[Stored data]
----
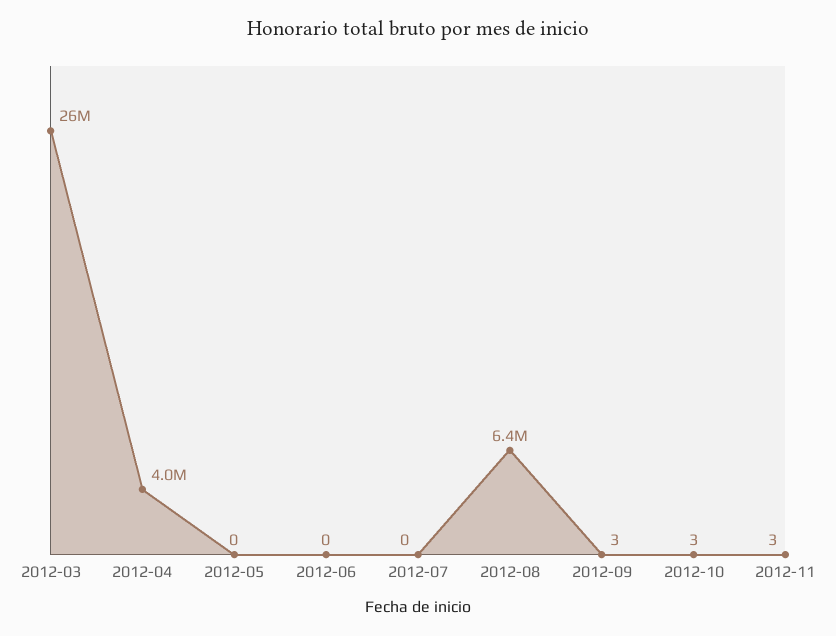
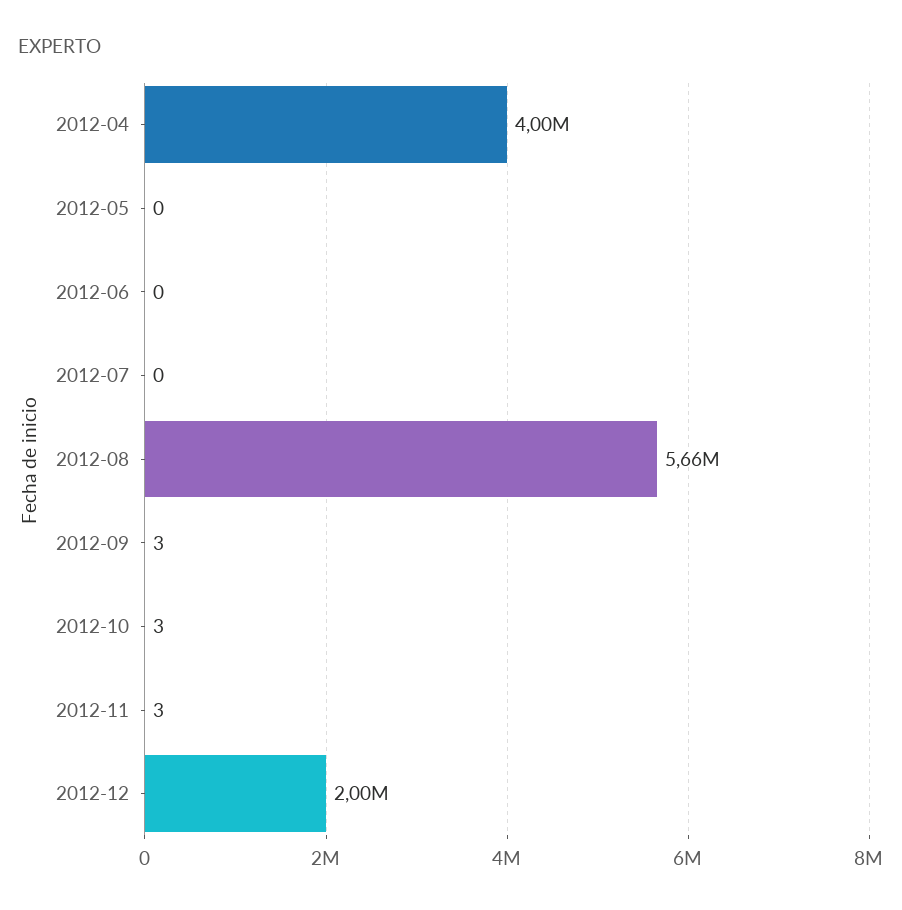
2012-03: 26000000 -> none
2012-08: 6400000 -> 5660000
2012-12: none -> 2000000

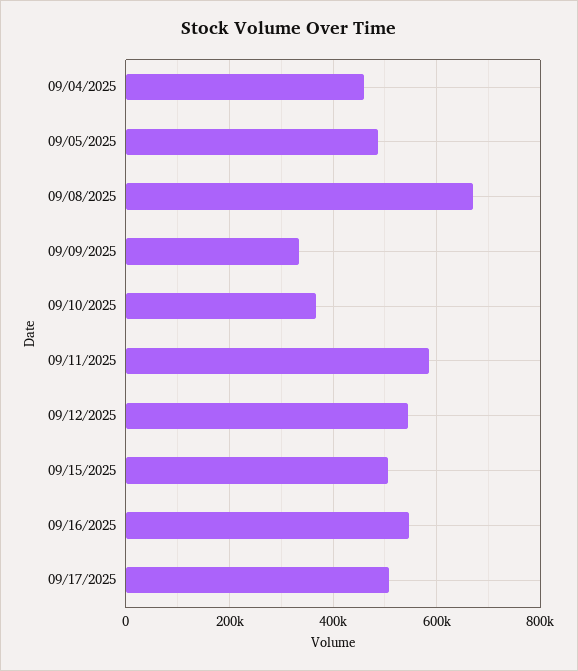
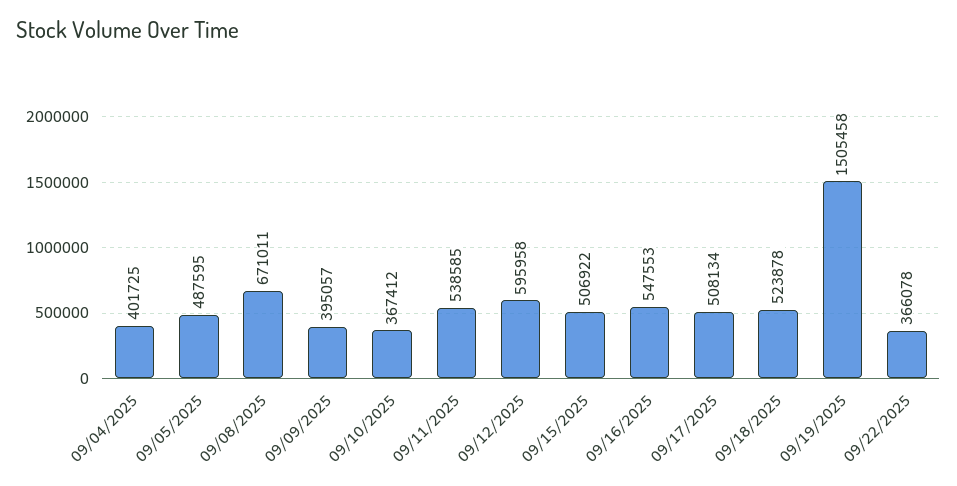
09/04/2025: 460000 -> 401725
09/09/2025: 340000 -> 395057
09/11/2025: 580000 -> 538585
09/12/2025: 540000 -> 595958
09/18/2025: none -> 523878
09/19/2025: none -> 1505458
09/22/2025: none -> 366078

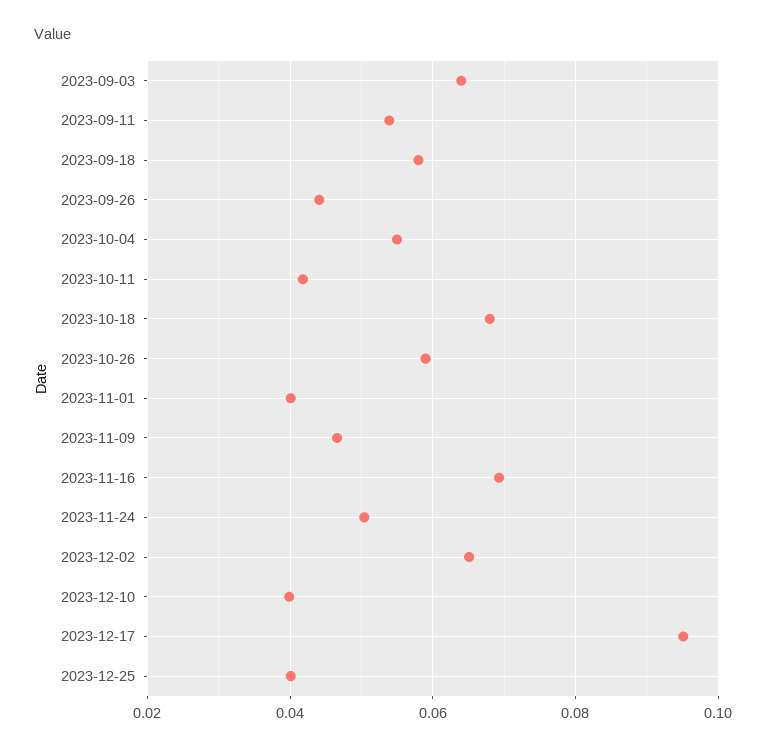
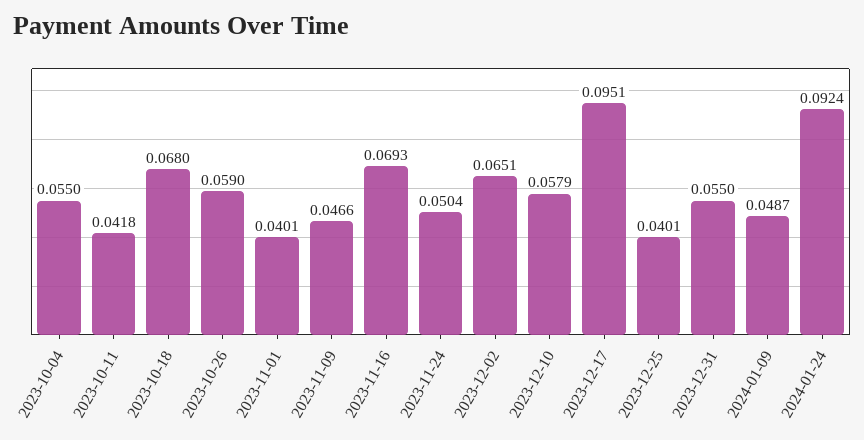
2023-09-03: 0.064 -> none
2023-09-11: 0.054 -> none
2023-09-18: 0.058 -> none
2023-09-26: 0.044 -> none
2023-12-10: 0.04 -> 0.0579
2023-12-31: none -> 0.055
2024-01-09: none -> 0.0487
2024-01-24: none -> 0.0924

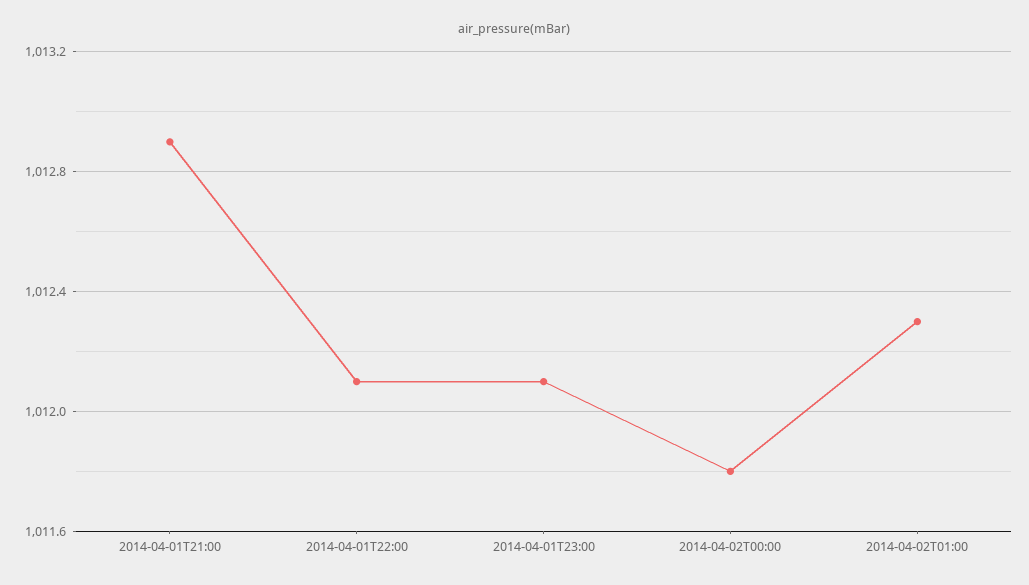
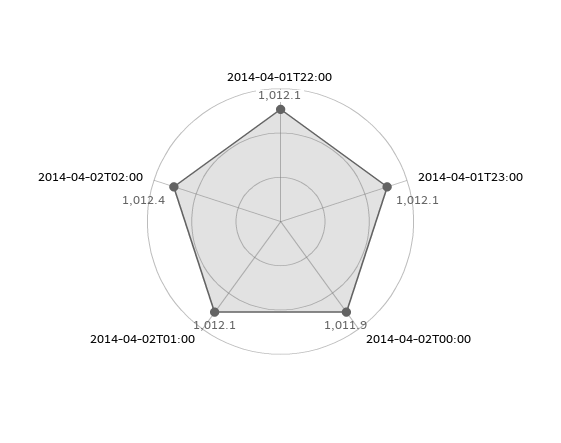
2014-04-01T21:00: 1012.9 -> none
2014-04-02T00:00: 1011.8 -> 1011.9
2014-04-02T01:00: 1012.3 -> 1012.1
2014-04-02T02:00: none -> 1012.4

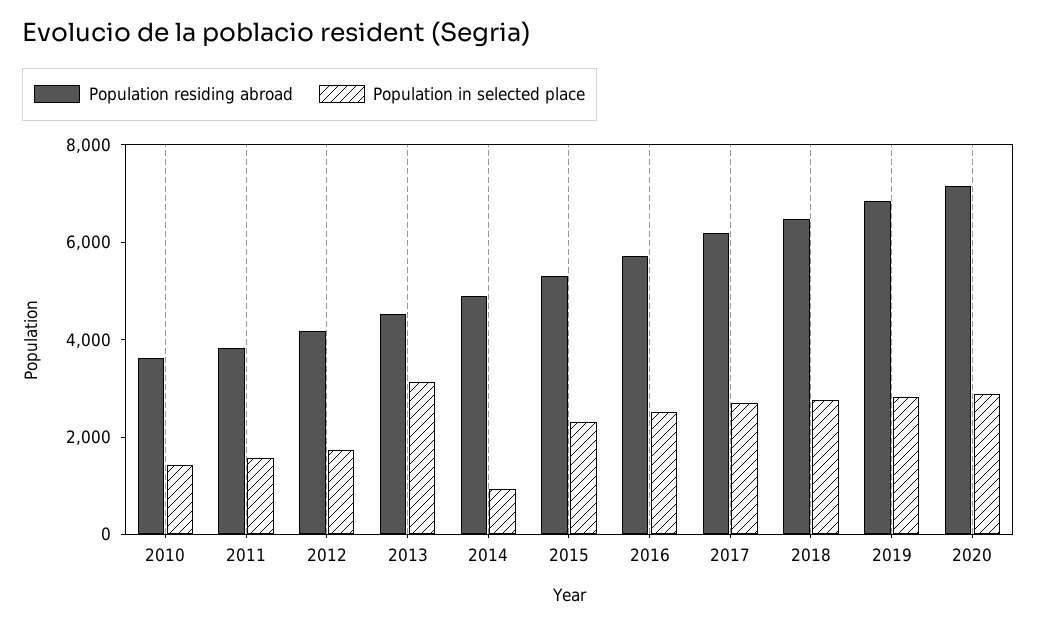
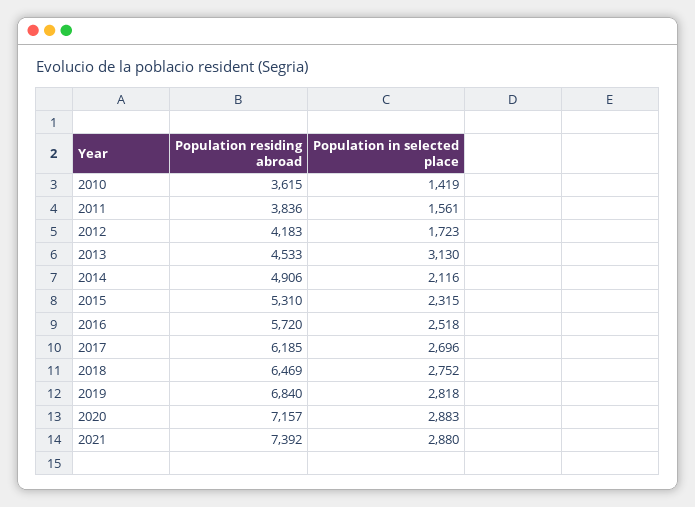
Population in selected place, 2014: 1000 -> 2116
Population residing abroad, 2021: none -> 7392
Population in selected place, 2021: none -> 2880

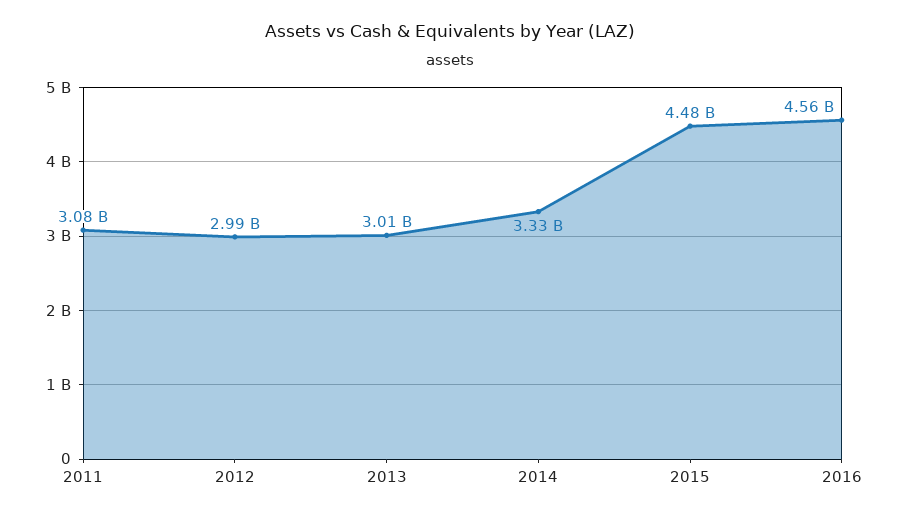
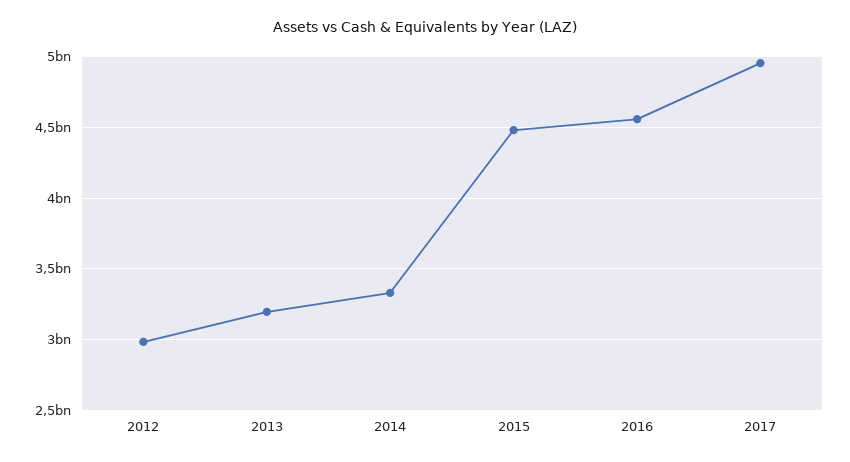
2011: 3080000000 -> none
2013: 3010000000 -> 3200000000
2017: none -> 4950000000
----
*YOUR OBJECTIVE*. Could you set down the records above exactly, skipping any picture?

*WRITTEN RESPONSE*.
2012-03: 26000000 -> none
2012-08: 6400000 -> 5660000
2012-12: none -> 2000000

09/04/2025: 460000 -> 401725
09/09/2025: 340000 -> 395057
09/11/2025: 580000 -> 538585
09/12/2025: 540000 -> 595958
09/18/2025: none -> 523878
09/19/2025: none -> 1505458
09/22/2025: none -> 366078

2023-09-03: 0.064 -> none
2023-09-11: 0.054 -> none
2023-09-18: 0.058 -> none
2023-09-26: 0.044 -> none
2023-12-10: 0.04 -> 0.0579
2023-12-31: none -> 0.055
2024-01-09: none -> 0.0487
2024-01-24: none -> 0.0924

2014-04-01T21:00: 1012.9 -> none
2014-04-02T00:00: 1011.8 -> 1011.9
2014-04-02T01:00: 1012.3 -> 1012.1
2014-04-02T02:00: none -> 1012.4

Population in selected place, 2014: 1000 -> 2116
Population residing abroad, 2021: none -> 7392
Population in selected place, 2021: none -> 2880

2011: 3080000000 -> none
2013: 3010000000 -> 3200000000
2017: none -> 4950000000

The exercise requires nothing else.